How The Circulatory System Works

Monday 13th January 2020

LC: To sustain and develop ideas logically in non-narrative writing

How The Circulatory System Works.

The human circulatory system is made up of the heart, blood vessels (veins and arteries) and the lungs. The heart sends nutrients and oxygen to the blood. The veins will return the deoxygenated blood back to the heart. Did you know that the heart beats 100,000 times a day! The blood cells goes down the right atrium, then tricuspid valve, (it’s like a doorway) next the blood cell goes into the right ventricle, finally it goes through the pulmonary valve. Through out the journey the blood cell would give oxygen to the different parts of the body and would take some of the (CO2) carbon dioxide from the blood. After, the returning red blood cells goes through the left atrium, then the mitral valve, next it goes through the left ventricle then finally the aortic valve.

Fun Facts:

About 8 million blood cells die in the human body every second, and the same number are born each second.

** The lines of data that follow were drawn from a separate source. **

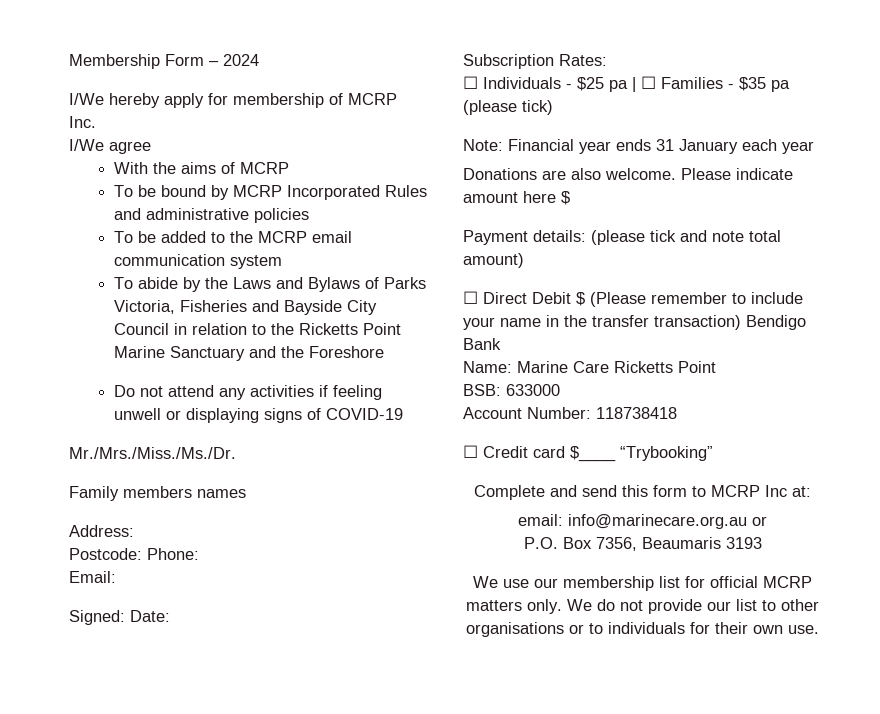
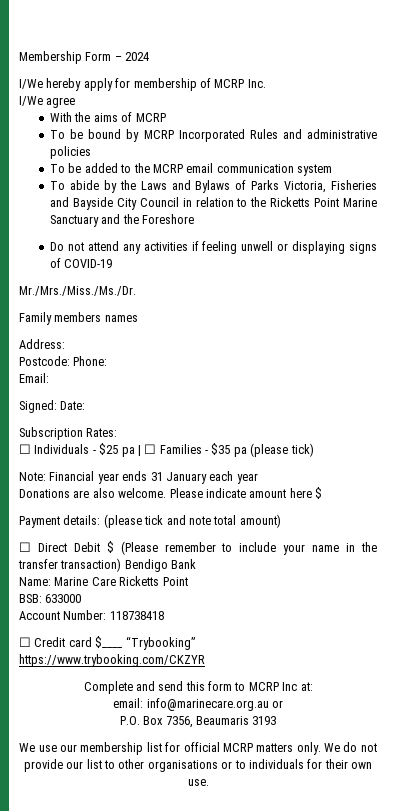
- ☐ Credit card $____ “Trybooking”
+ ☐ Credit card $____ “Trybooking” https://www.trybooking.com/CKZYR

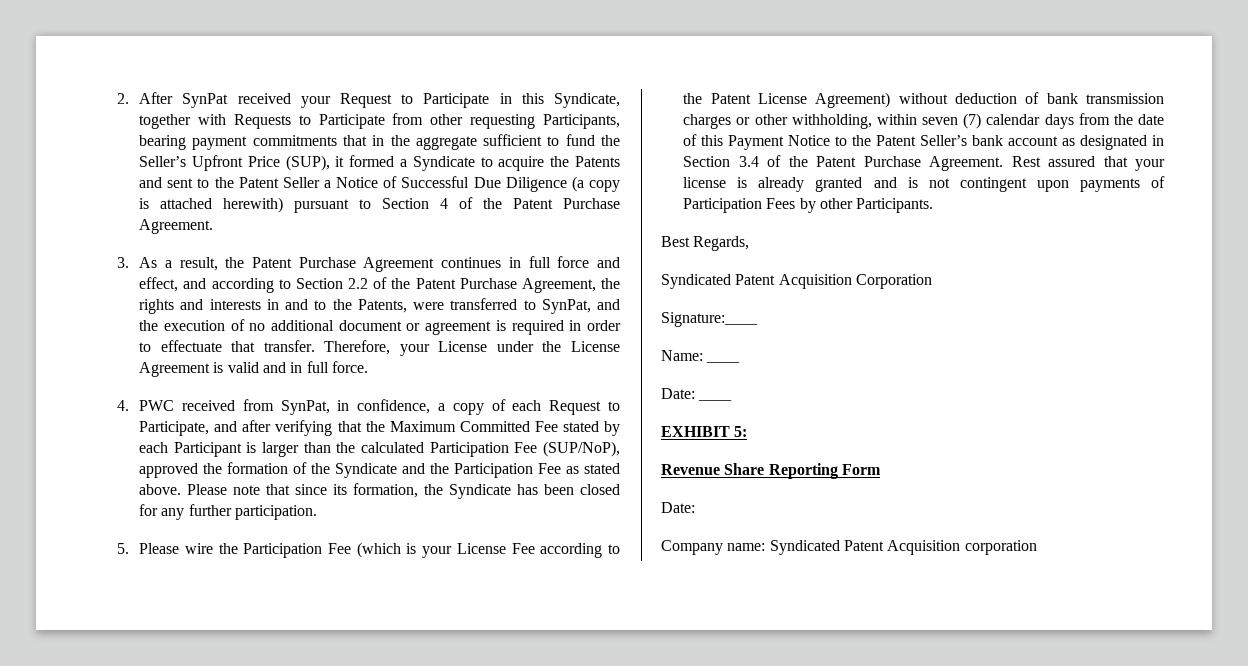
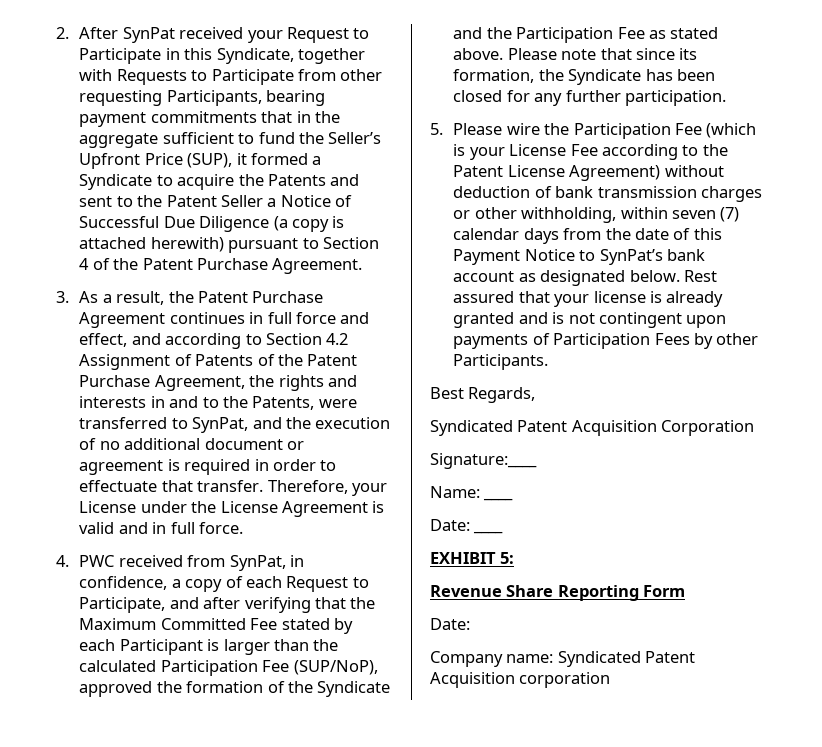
- 3. As a result, the Patent Purchase Agreement continues in full force and effect, and according to Section 2.2 of the Patent Purchase Agreement, the rights and interests in and to the Patents, were transferred to SynPat, and the execution of no additional document or agreement is required in order to effectuate that transfer.
+ 3. As a result, the Patent Purchase Agreement continues in full force and effect, and according to Section 4.2 Assignment of Patents of the Patent Purchase Agreement, the rights and interests in and to the Patents, were transferred to SynPat, and the execution of no additional document or agreement is required in order to effectuate that transfer.
- 5. Please wire the Participation Fee (which is your License Fee according to the Patent License Agreement) without deduction of bank transmission charges or other withholding, within seven (7) calendar days from the date of this Payment Notice to the Patent Seller’s bank account as designated in Section 3.4 of the Patent Purchase Agreement.
+ 5. Please wire the Participation Fee (which is your License Fee according to the Patent License Agreement) without deduction of bank transmission charges or other withholding, within seven (7) calendar days from the date of this Payment Notice to SynPat’s bank account as designated below.

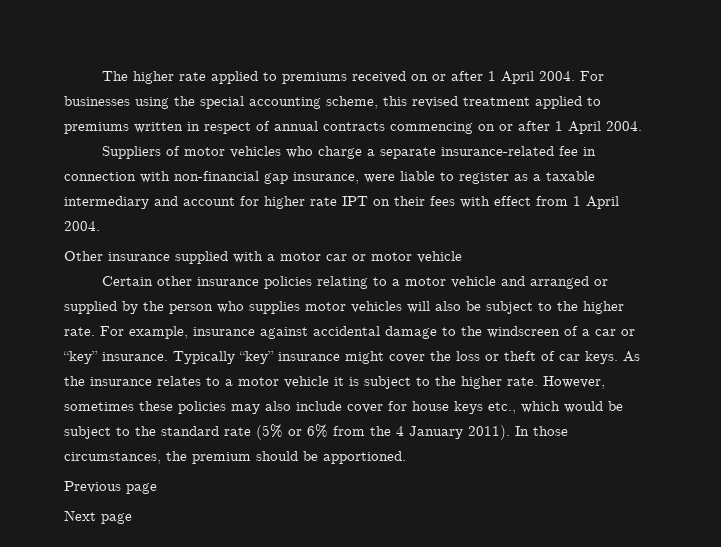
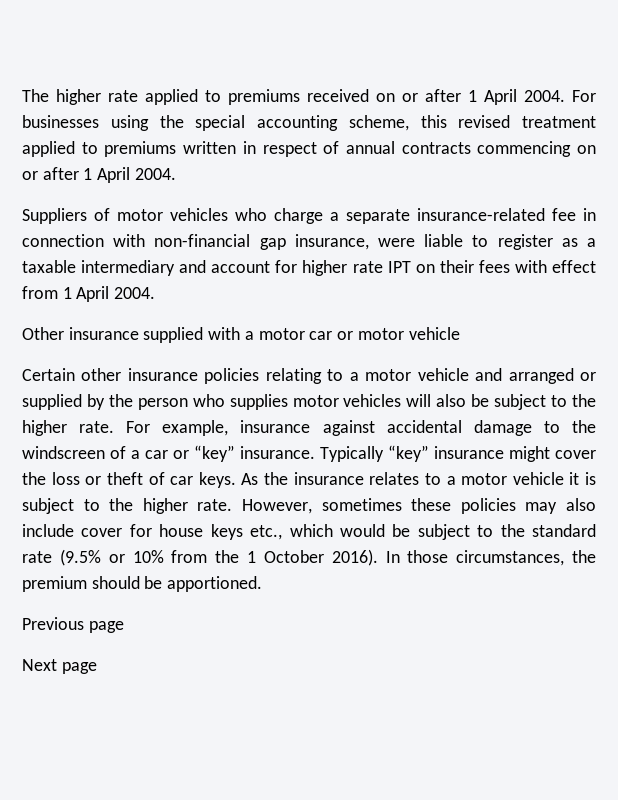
- However, sometimes these policies may also include cover for house keys etc., which would be subject to the standard rate (5% or 6% from the 4 January 2011).
+ However, sometimes these policies may also include cover for house keys etc., which would be subject to the standard rate (9.5% or 10% from the 1 October 2016).

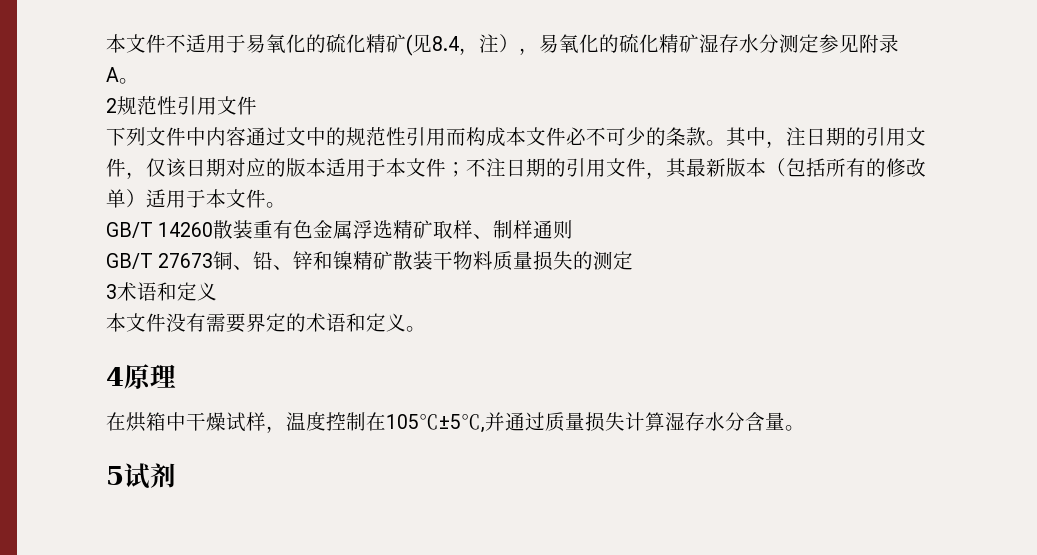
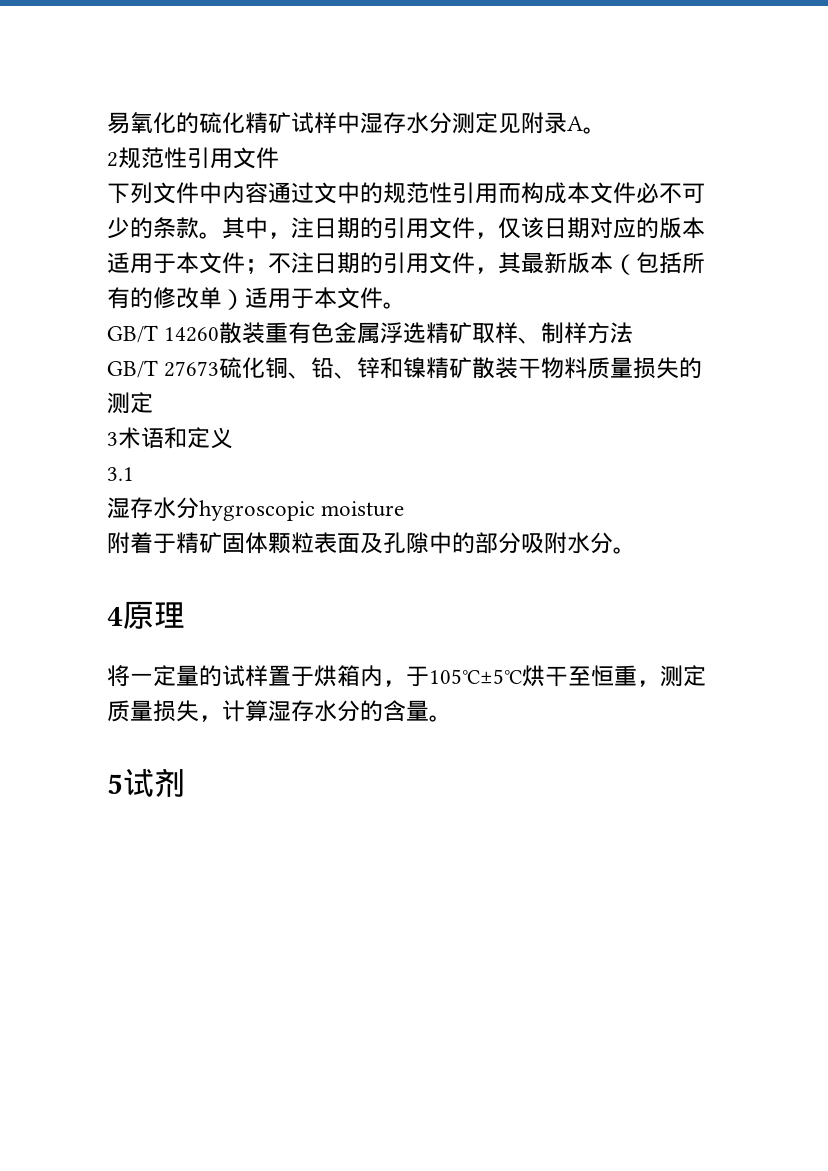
- 本文件不适用于易氧化的硫化精矿(见8.4，注），易氧化的硫化精矿湿存水分测定参见附录A。
+ 易氧化的硫化精矿试样中湿存水分测定见附录A。
- GB/T 14260散装重有色金属浮选精矿取样、制样通则
+ GB/T 14260散装重有色金属浮选精矿取样、制样方法
- GB/T 27673铜、铅、锌和镍精矿散装干物料质量损失的测定
+ GB/T 27673硫化铜、铅、锌和镍精矿散装干物料质量损失的测定
- 本文件没有需要界定的术语和定义。
+ 3.1
+ 湿存水分hygroscopic moisture
+ 附着于精矿固体颗粒表面及孔隙中的部分吸附水分。
  4原理
- 在烘箱中干燥试样，温度控制在105℃±5℃,并通过质量损失计算湿存水分含量。
+ 将一定量的试样置于烘箱内，于105℃±5℃烘干至恒重，测定质量损失，计算湿存水分的含量。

Within a tiny droplet of blood, the are 5 million red blood cells. If you were to lay out all of the arteries, capillaries and veins in one adult, end-to-end, they would stretch about 60,000 miles (100,000 kilometers). By comparison, the circumference of the Earth is about 25,000 miles (40,000 kilometers). That means that a person’s blood vessels could wrap around the plant approximately 2.5 times! The heart is the only muscle that works constantly and only stops after we die.